(Instructions to follow): Gather all lines in the records below that include the word "icon".

[User interface change data]
• • •
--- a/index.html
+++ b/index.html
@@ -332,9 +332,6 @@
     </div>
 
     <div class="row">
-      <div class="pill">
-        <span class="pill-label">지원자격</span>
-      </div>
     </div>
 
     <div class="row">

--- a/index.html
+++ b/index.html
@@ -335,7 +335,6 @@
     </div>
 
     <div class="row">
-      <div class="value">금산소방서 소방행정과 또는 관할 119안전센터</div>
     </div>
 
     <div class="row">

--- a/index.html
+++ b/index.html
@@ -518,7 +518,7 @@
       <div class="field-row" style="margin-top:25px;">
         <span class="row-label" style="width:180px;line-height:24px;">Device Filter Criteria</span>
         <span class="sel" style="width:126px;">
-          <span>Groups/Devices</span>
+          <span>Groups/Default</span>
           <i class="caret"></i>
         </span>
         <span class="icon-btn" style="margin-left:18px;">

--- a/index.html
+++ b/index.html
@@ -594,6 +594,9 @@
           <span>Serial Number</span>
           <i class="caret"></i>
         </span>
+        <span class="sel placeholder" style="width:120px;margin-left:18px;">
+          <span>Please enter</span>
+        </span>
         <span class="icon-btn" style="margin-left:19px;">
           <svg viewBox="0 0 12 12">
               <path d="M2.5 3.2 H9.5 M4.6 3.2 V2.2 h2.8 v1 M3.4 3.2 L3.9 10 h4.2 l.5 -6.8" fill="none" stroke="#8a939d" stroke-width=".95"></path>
• • •
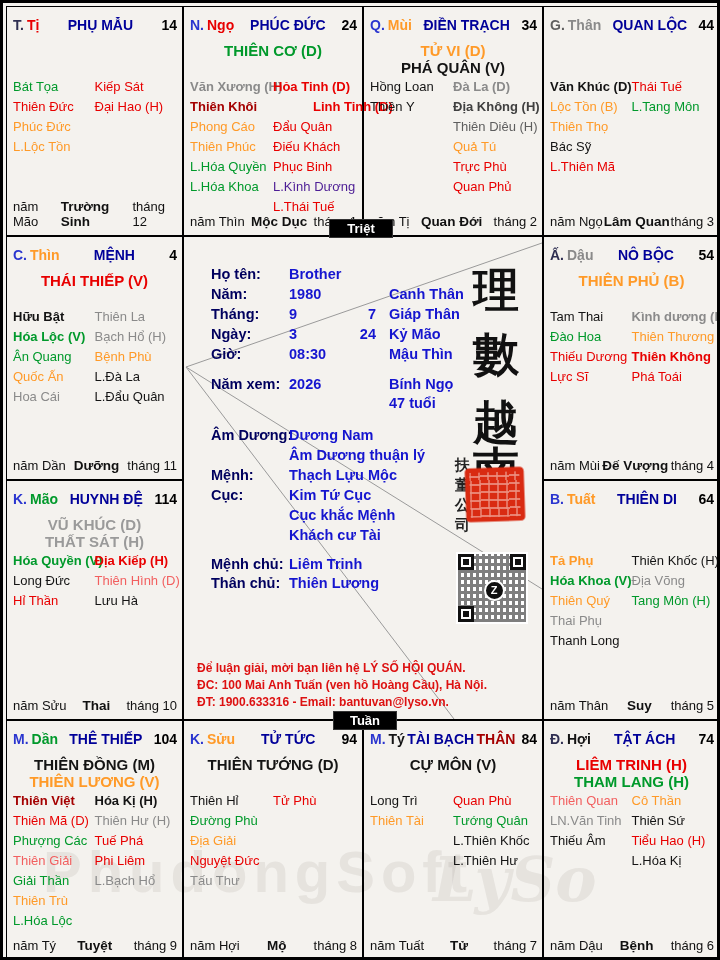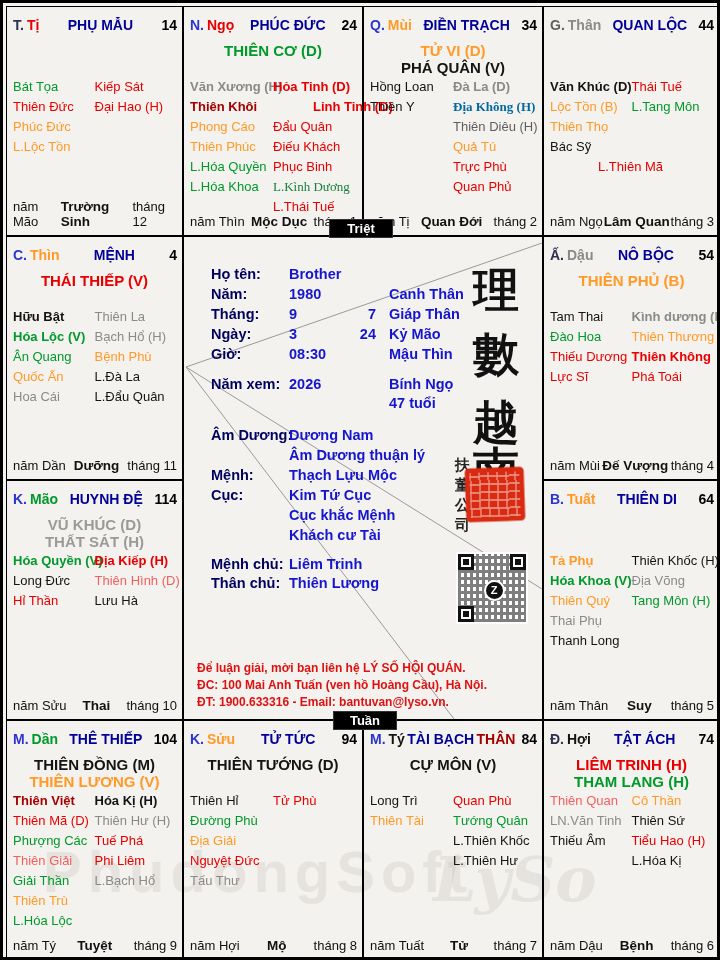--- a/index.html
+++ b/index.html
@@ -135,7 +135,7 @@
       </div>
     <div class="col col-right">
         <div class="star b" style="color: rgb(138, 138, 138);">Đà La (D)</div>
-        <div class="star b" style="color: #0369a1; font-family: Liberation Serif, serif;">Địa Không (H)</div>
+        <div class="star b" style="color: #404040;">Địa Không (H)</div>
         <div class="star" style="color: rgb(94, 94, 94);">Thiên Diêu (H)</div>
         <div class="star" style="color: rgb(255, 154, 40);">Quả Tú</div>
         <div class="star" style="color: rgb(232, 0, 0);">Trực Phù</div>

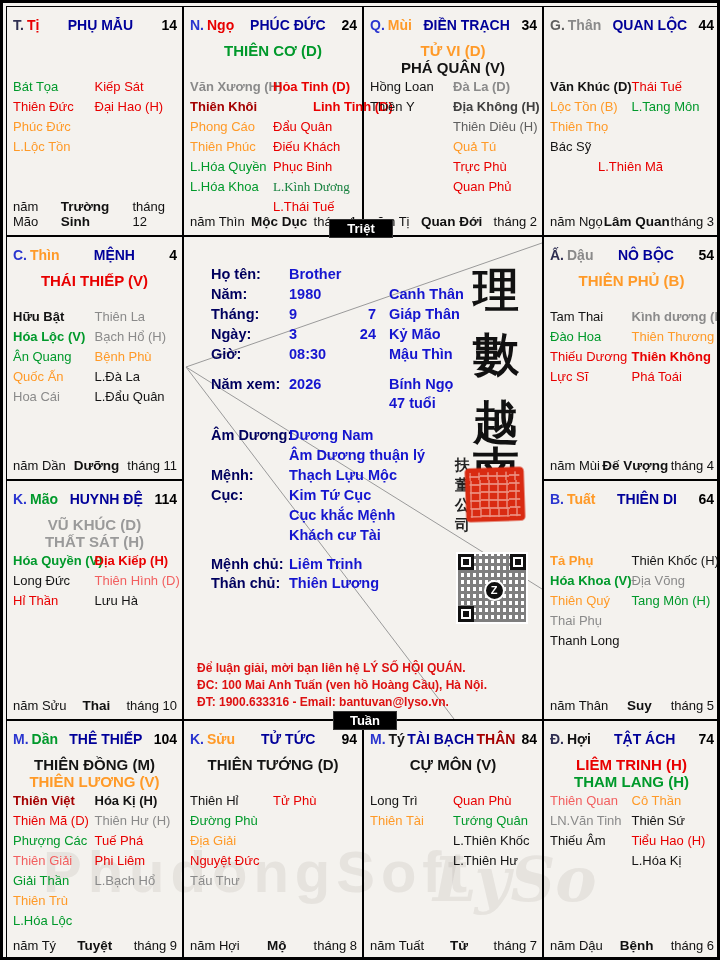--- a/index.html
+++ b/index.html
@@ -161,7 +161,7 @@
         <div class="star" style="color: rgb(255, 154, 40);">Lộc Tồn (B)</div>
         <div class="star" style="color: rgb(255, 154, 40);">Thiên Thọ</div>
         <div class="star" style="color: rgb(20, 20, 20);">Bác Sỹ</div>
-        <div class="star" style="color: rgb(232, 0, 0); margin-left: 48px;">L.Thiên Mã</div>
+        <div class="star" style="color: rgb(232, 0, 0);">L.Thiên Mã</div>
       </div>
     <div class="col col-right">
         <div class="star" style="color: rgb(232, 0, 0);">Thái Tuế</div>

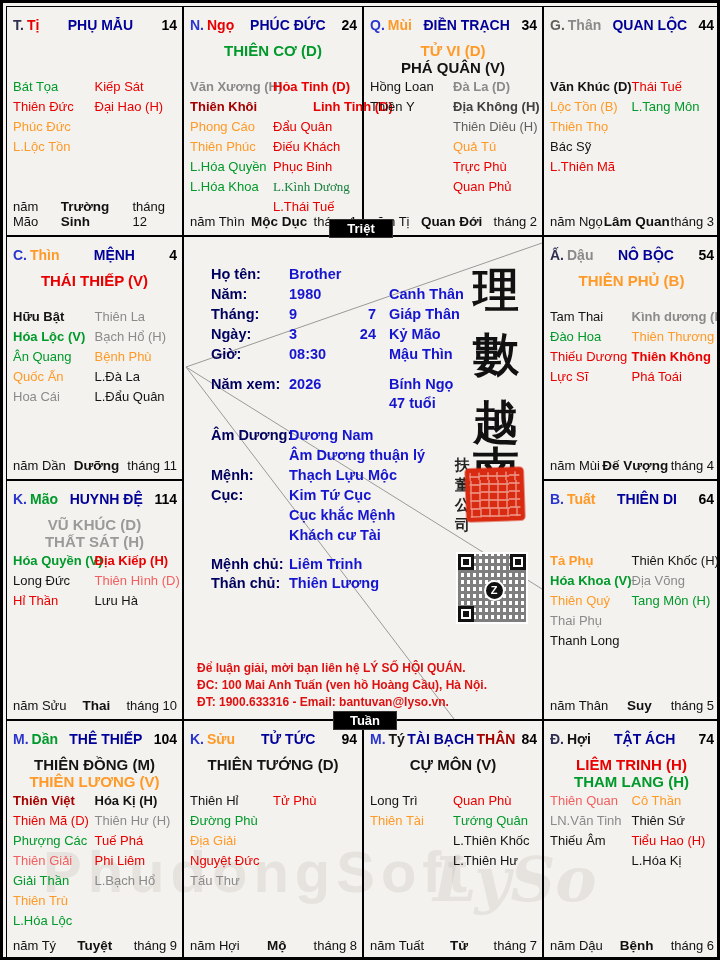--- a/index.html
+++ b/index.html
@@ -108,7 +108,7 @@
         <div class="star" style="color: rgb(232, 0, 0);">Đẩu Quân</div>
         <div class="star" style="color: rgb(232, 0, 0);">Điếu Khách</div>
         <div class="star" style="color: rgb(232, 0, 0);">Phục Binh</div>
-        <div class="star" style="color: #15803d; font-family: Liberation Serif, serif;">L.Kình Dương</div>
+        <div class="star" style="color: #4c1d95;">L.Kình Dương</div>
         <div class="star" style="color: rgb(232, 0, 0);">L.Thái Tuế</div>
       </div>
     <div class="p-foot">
• • •
(Answer box):
         <span class="icon-btn" style="margin-left:18px;">
         <span class="icon-btn" style="margin-left:19px;">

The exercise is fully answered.